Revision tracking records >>
________

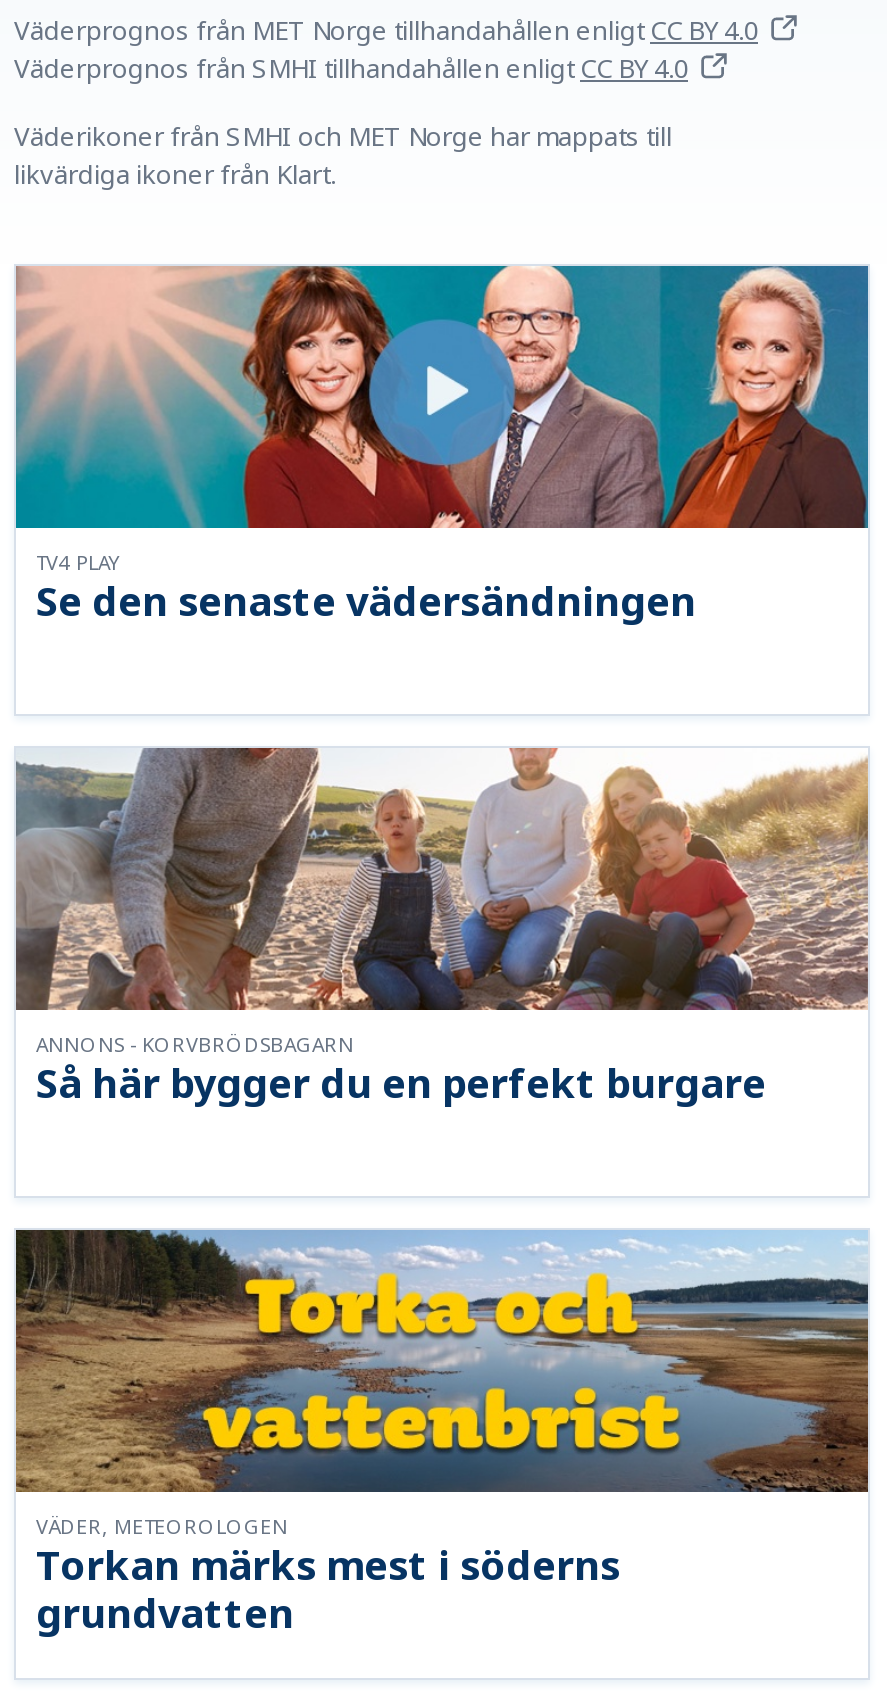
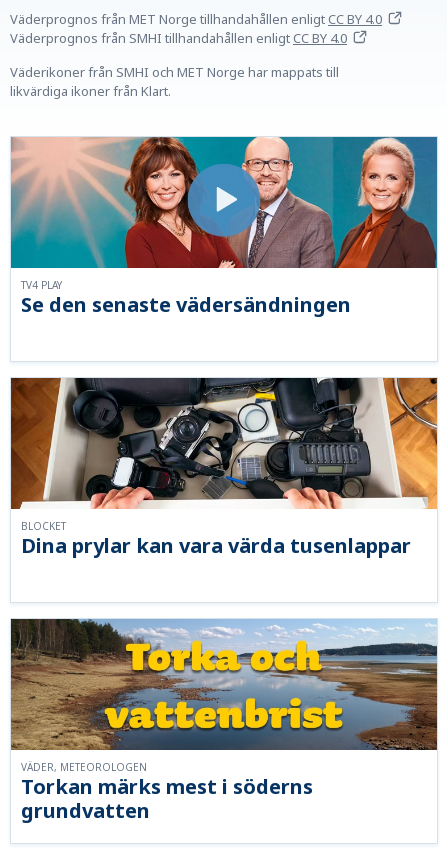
- [image]
- ANNONS - KORVBRÖDSBAGARN
+ [image]
+ BLOCKET

- Så här bygger du en perfekt burgare
+ Dina prylar kan vara värda tusenlappar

________

Exercise >> Your copy must reproduce the entries above in full, without their pictures.

Output for this task >>
- [image]
- ANNONS - KORVBRÖDSBAGARN
+ [image]
+ BLOCKET

- Så här bygger du en perfekt burgare
+ Dina prylar kan vara värda tusenlappar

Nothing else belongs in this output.